## SOURCE MATERIAL:

+-------+

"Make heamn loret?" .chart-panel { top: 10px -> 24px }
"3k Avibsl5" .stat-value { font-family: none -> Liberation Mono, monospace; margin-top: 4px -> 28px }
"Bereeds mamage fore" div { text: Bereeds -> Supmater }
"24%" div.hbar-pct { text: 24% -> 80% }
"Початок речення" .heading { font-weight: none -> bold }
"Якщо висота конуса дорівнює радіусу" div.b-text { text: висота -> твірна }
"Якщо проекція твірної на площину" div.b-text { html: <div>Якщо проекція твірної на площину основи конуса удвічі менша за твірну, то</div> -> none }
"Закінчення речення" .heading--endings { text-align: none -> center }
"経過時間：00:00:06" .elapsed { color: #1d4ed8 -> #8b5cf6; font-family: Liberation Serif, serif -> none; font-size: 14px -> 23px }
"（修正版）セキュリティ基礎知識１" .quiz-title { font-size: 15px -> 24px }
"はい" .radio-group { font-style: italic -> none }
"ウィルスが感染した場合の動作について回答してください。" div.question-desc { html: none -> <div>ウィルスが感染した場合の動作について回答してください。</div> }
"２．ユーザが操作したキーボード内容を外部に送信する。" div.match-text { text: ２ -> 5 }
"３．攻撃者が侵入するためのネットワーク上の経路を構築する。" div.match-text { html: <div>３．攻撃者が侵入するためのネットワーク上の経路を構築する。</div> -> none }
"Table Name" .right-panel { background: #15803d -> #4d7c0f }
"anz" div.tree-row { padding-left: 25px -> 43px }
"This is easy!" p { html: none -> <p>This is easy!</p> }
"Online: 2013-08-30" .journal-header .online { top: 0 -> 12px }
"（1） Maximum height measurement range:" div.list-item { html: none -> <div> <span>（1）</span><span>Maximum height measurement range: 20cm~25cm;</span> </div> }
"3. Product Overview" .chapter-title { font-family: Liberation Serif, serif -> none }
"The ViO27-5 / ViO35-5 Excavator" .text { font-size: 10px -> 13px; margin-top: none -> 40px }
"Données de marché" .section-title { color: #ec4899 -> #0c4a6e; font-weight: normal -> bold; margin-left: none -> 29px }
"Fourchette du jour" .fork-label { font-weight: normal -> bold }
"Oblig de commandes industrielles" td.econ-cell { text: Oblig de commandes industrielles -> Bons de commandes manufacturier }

+-------+

## ASSIGNMENT:
Each record above is to be restated word for word.

## EXERCISE RESPONSE:
"Make heamn loret?" .chart-panel { top: 10px -> 24px }
"3k Avibsl5" .stat-value { font-family: none -> Liberation Mono, monospace; margin-top: 4px -> 28px }
"Bereeds mamage fore" div { text: Bereeds -> Supmater }
"24%" div.hbar-pct { text: 24% -> 80% }
"Початок речення" .heading { font-weight: none -> bold }
"Якщо висота конуса дорівнює радіусу" div.b-text { text: висота -> твірна }
"Якщо проекція твірної на площину" div.b-text { html: <div>Якщо проекція твірної на площину основи конуса удвічі менша за твірну, то</div> -> none }
"Закінчення речення" .heading--endings { text-align: none -> center }
"経過時間：00:00:06" .elapsed { color: #1d4ed8 -> #8b5cf6; font-family: Liberation Serif, serif -> none; font-size: 14px -> 23px }
"（修正版）セキュリティ基礎知識１" .quiz-title { font-size: 15px -> 24px }
"はい" .radio-group { font-style: italic -> none }
"ウィルスが感染した場合の動作について回答してください。" div.question-desc { html: none -> <div>ウィルスが感染した場合の動作について回答してください。</div> }
"２．ユーザが操作したキーボード内容を外部に送信する。" div.match-text { text: ２ -> 5 }
"３．攻撃者が侵入するためのネットワーク上の経路を構築する。" div.match-text { html: <div>３．攻撃者が侵入するためのネットワーク上の経路を構築する。</div> -> none }
"Table Name" .right-panel { background: #15803d -> #4d7c0f }
"anz" div.tree-row { padding-left: 25px -> 43px }
"This is easy!" p { html: none -> <p>This is easy!</p> }
"Online: 2013-08-30" .journal-header .online { top: 0 -> 12px }
"（1） Maximum height measurement range:" div.list-item { html: none -> <div> <span>（1）</span><span>Maximum height measurement range: 20cm~25cm;</span> </div> }
"3. Product Overview" .chapter-title { font-family: Liberation Serif, serif -> none }
"The ViO27-5 / ViO35-5 Excavator" .text { font-size: 10px -> 13px; margin-top: none -> 40px }
"Données de marché" .section-title { color: #ec4899 -> #0c4a6e; font-weight: normal -> bold; margin-left: none -> 29px }
"Fourchette du jour" .fork-label { font-weight: normal -> bold }
"Oblig de commandes industrielles" td.econ-cell { text: Oblig de commandes industrielles -> Bons de commandes manufacturier }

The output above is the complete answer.